A livello istituzionale, alcune riforme sono state implementate, ma non di certo quelle auspicate dal Southern Weekly nel 2013. Nel 2018, infatti, un emendamento costituzionale ha eliminato il limite dei due mandati presidenziali, che erano stati introdotti all’inizio degli anni Ottanta con il fine di evitare l’eccessiva concentrazione di potere nelle mani di un solo uomo. Di fatto, la riforma della costituzione ha spianato la strada a Xi Jinping per rimanere al vertice del Partito e dello Stato, visto che le altre cariche da lui coperte – segretario generale del Pcc e presidente della commissione militare centrale, non hanno limiti temporali.
È su queste premesse che si aprirà a giorni il XX Congresso nazionale del Pcc, destinato — con molta probabilità, a costituire un momento storico cruciale nella storia del paese.
Il rapporto politico: le nuove parole di Xi
Il giornalista e studioso cinese Qian Gang, per alcuni anni a capo proprio del Southern Weekly, definisce il rapporto politico pronunciato al Congresso nazionale del Pcc come il “lessico generale del partito” che stabilisce le formulazioni autorizzate, ossia ciò che è consentito dire e il modo in cui farlo. Quelle utilizzate all’interno di questo documento, quindi, non sono soltanto parole: esse cristallizzano concetti politici che fungono da guida dell’azione di governo e possono anche dare conto di equilibri di potere all’interno del Partito.
Ad esempio, al XIX Congresso, il rapporto politico aveva dimostrato appieno lo sbilanciamento del potere a favore di Xi Jinping, con l’ingresso del suo “contributo ideologico” (“il pensiero di Xi Jinping sul socialismo con caratteristiche cinesi per una nuova era”, abbreviato in “il pensiero di Xi Jinping”) nel pantheon comunista cinese. Xi Jinping è stato il primo segretario generale del Pcc dopo Mao e Deng ad avere il suo nome specificato nella formulazione dottrinale e a vedere quest’ultima inserita nel preambolo dello statuto del Pcc e della costituzione della Rpc mentre è ancora in carica.
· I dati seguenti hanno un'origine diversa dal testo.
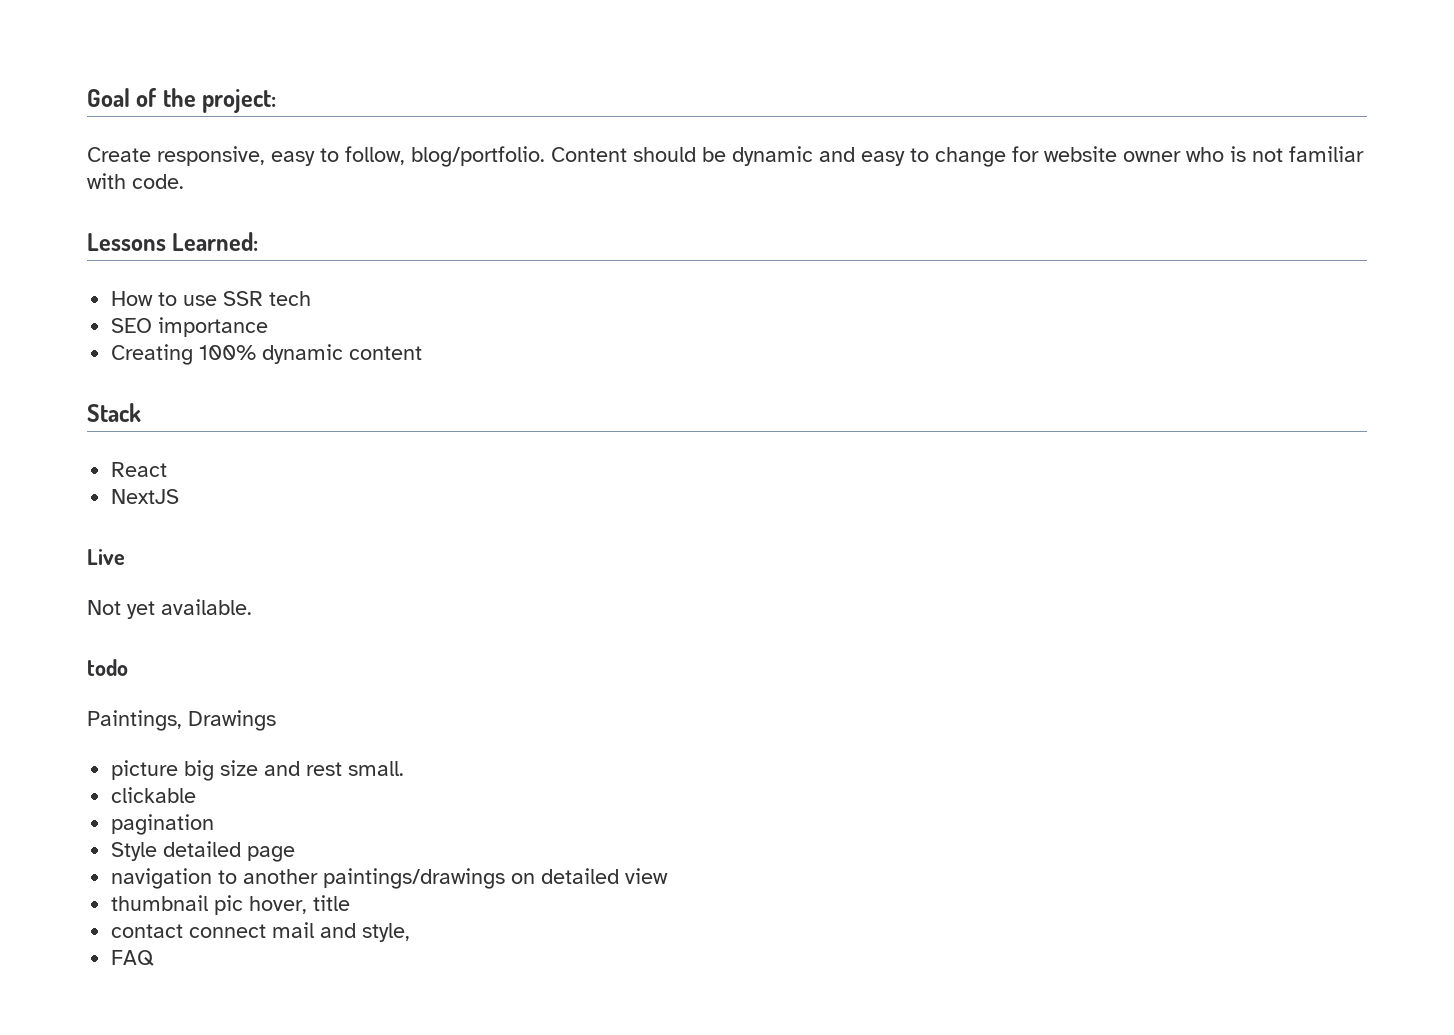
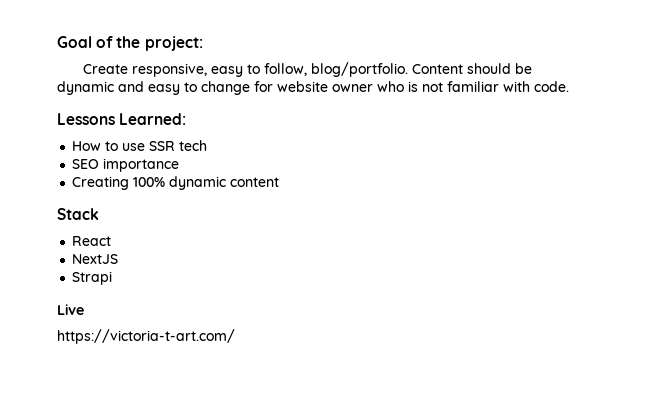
(180, 496) none -> [72,271,113,285] // Strapi
[87,599,252,619] [87,659,128,676] [87,710,276,731] [111,760,405,781] [111,787,197,803] [111,814,215,835] [111,841,296,862] [111,868,669,889] [111,895,351,915] [111,922,411,942] [111,950,155,966] Not yet available. // todo // Paintings, Drawings // picture big size and rest small. // clickable // pagination // Style detailed page // navigation to another paintings/drawings on detailed view // thumbnail pic hover, title // contact connect mail and style, // FAQ -> [57,329,235,344] https://victoria-t-art.com/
Il forte marchio di Xi sull’ultimo rapporto si evince anche dal fatto che compaiono e vengono citati più volte tutti i suoi concetti chiave, siano essi legati alla politica interna, come il già citato “sogno cinese”, o a quella estera, come ad esempio la Belt and Road Initiative. Sarà quindi interessante osservare quali parole verranno mantenute e quali invece lasceranno il posto a nuove formulazioni nel rapporto politico che verrà letto in occasione del XX Congresso. Alcuni analisti, ad esempio, presagiscono che Belt and Road Initiative (di cui recentemente non parlano granché gli organi di stampa ufficiale, soprattutto quando rivolti all’estero) lascerà il posto a Global Development Initiative, nuovo cavallo di battaglia.
C’è invece da aspettarsi di trovare “nazione cinese”, che ha fatto il suo ingresso in occasione del XIX Congresso, segnalando come l’identità nazionale sia diventata un elemento politico cruciale sotto Xi. Un’identità nazionale che viene celebrata sempre più a scapito delle specificità culturali locali, come dimostrato dalla repressione a danno delle nazionalità non-Han nella regione del Xinjiang o il recente divieto di utilizzare la lingua cantonese su Douyin, la versione cinese della piattaforma di video-sharing TikTok.